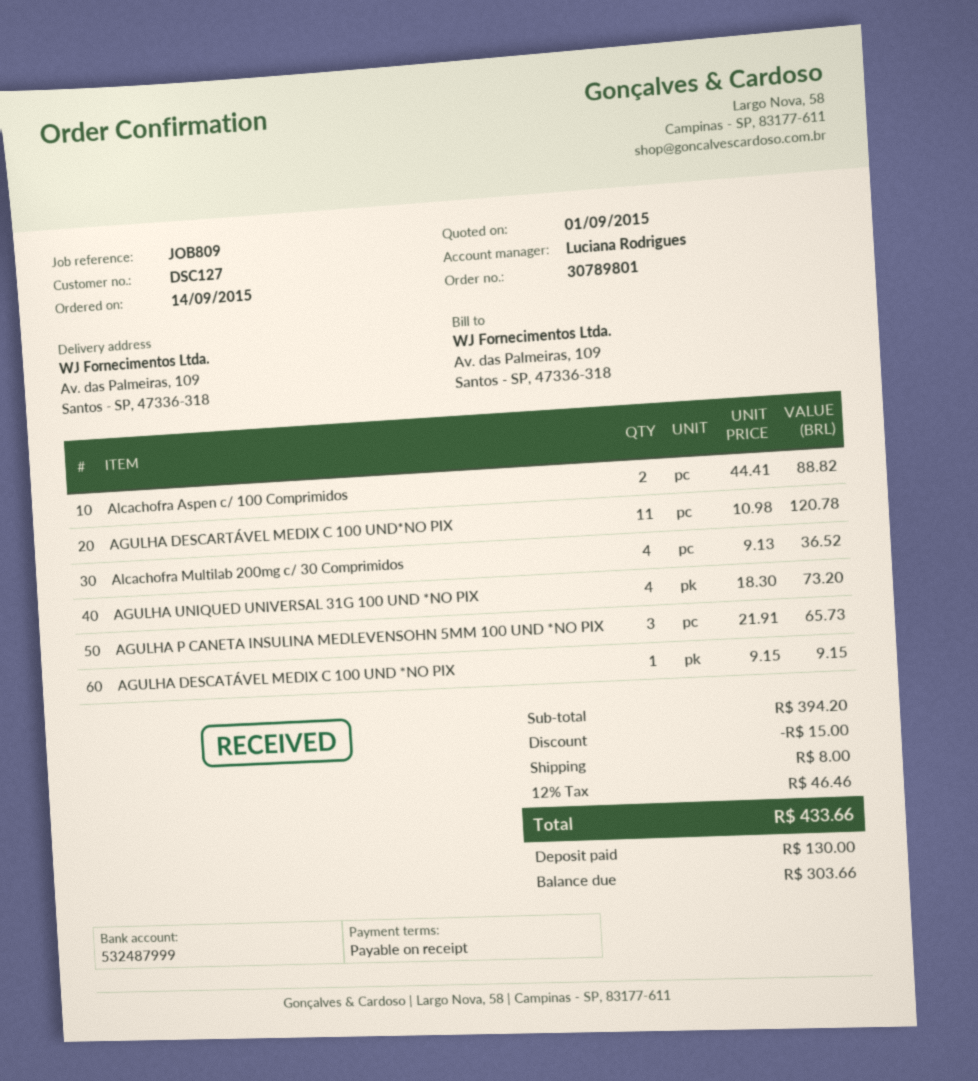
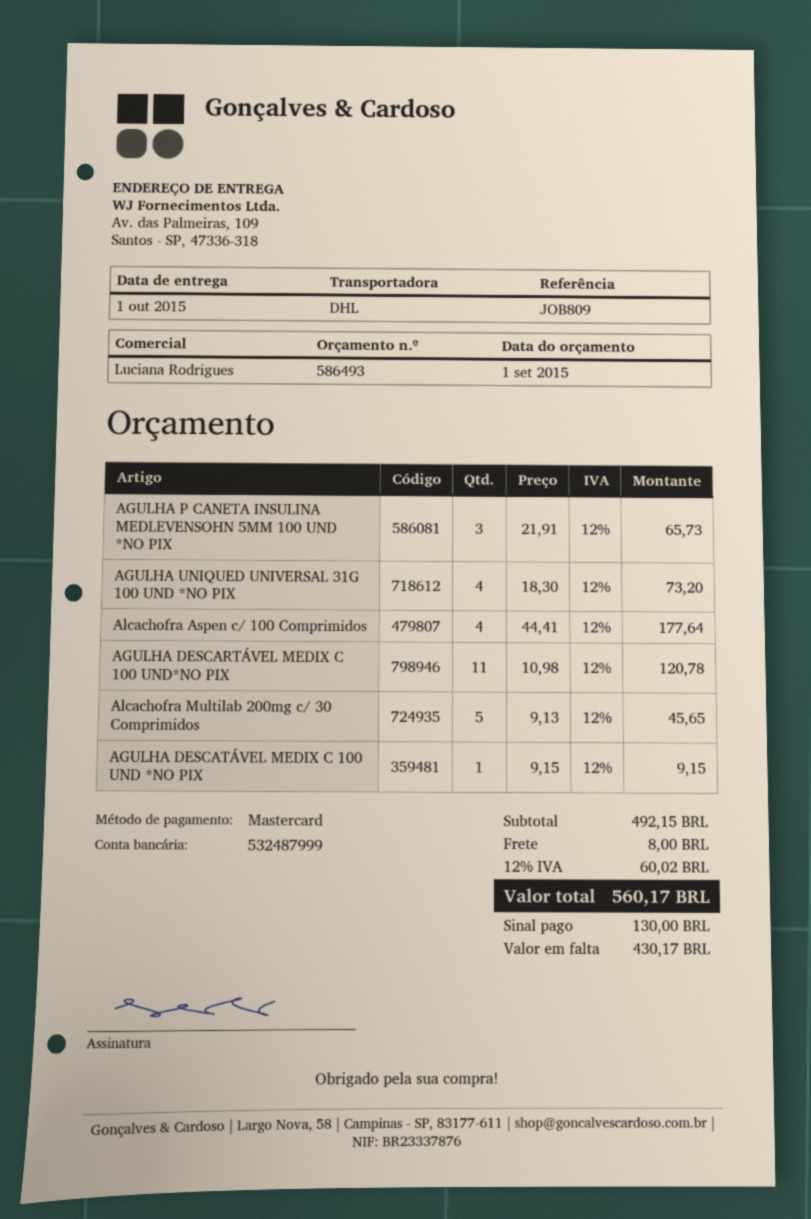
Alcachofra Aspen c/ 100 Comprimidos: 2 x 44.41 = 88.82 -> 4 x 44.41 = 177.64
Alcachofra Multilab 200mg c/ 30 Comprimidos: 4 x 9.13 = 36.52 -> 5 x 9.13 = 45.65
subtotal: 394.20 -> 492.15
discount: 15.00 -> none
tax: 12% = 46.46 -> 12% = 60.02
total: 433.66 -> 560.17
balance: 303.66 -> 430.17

········

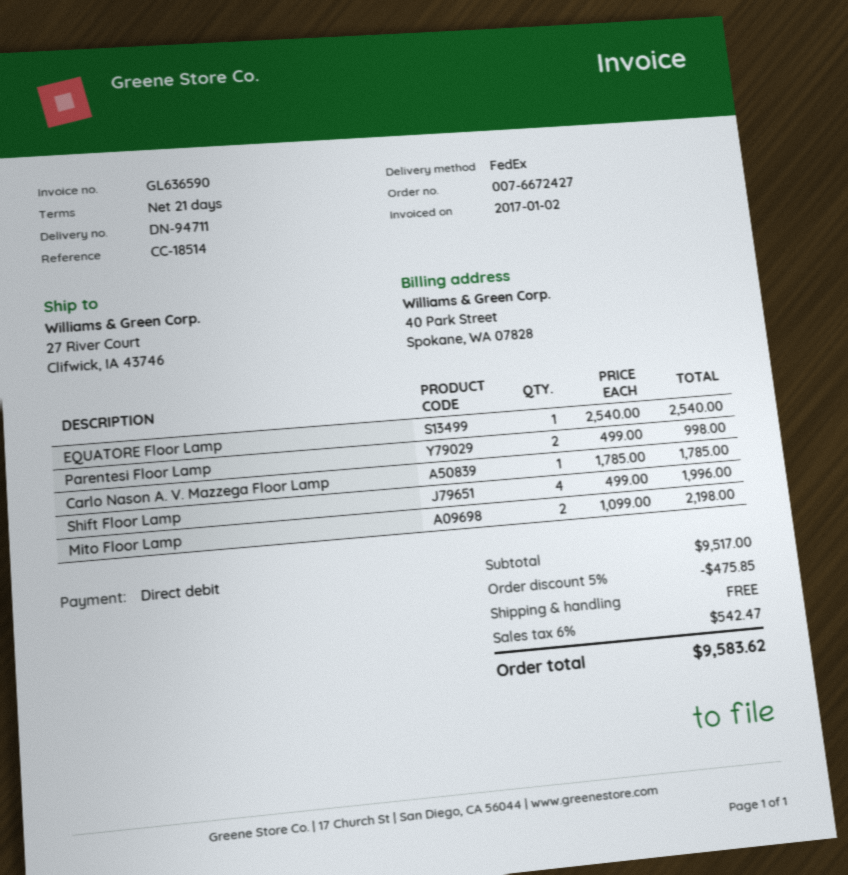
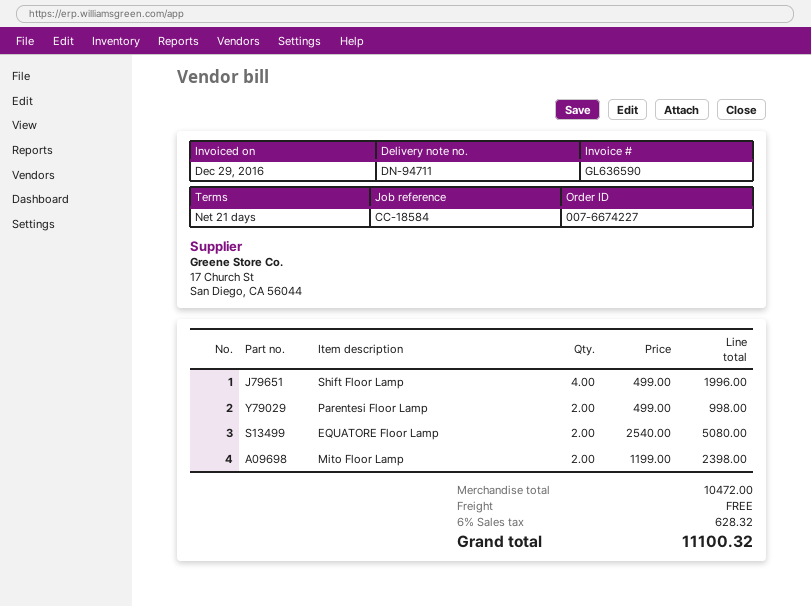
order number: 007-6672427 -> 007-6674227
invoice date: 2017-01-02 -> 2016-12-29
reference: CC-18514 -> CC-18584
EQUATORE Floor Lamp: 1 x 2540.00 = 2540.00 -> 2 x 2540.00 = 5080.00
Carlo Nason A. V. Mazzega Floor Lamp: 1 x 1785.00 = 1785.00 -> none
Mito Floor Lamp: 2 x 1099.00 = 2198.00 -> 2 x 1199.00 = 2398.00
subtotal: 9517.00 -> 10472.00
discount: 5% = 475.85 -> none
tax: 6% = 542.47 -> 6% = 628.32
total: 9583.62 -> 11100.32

········

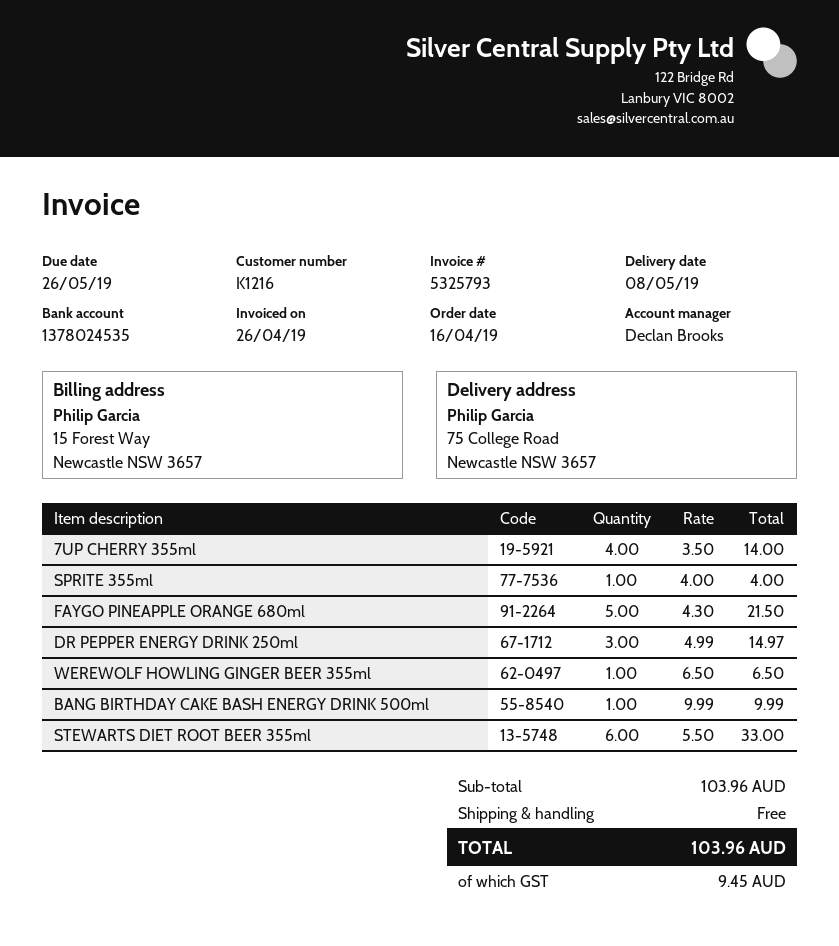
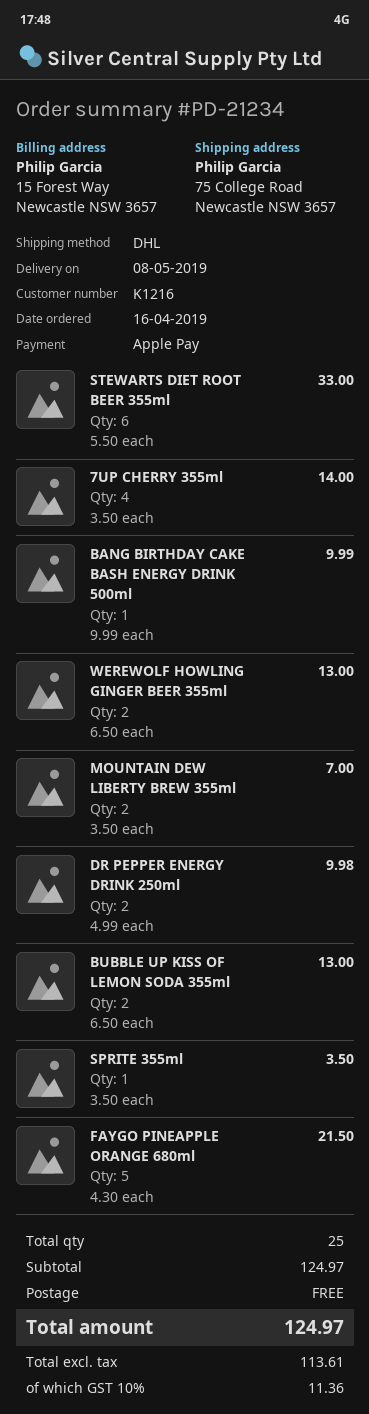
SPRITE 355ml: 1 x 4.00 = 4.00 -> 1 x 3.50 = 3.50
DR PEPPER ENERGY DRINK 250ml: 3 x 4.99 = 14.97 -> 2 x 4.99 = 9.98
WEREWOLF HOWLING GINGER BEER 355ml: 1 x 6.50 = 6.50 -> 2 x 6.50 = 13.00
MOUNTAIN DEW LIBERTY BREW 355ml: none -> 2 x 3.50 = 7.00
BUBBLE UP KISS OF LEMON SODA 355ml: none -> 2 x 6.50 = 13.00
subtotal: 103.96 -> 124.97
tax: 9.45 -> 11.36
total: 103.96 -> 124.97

········

* Your goal *
Would you retype the lines above from the one with "discount: 15.00 -> none" down to the one with "balance: 303.66 -> 430.17", word for word, both ends included and no other lines?

* Result for this task *
discount: 15.00 -> none
tax: 12% = 46.46 -> 12% = 60.02
total: 433.66 -> 560.17
balance: 303.66 -> 430.17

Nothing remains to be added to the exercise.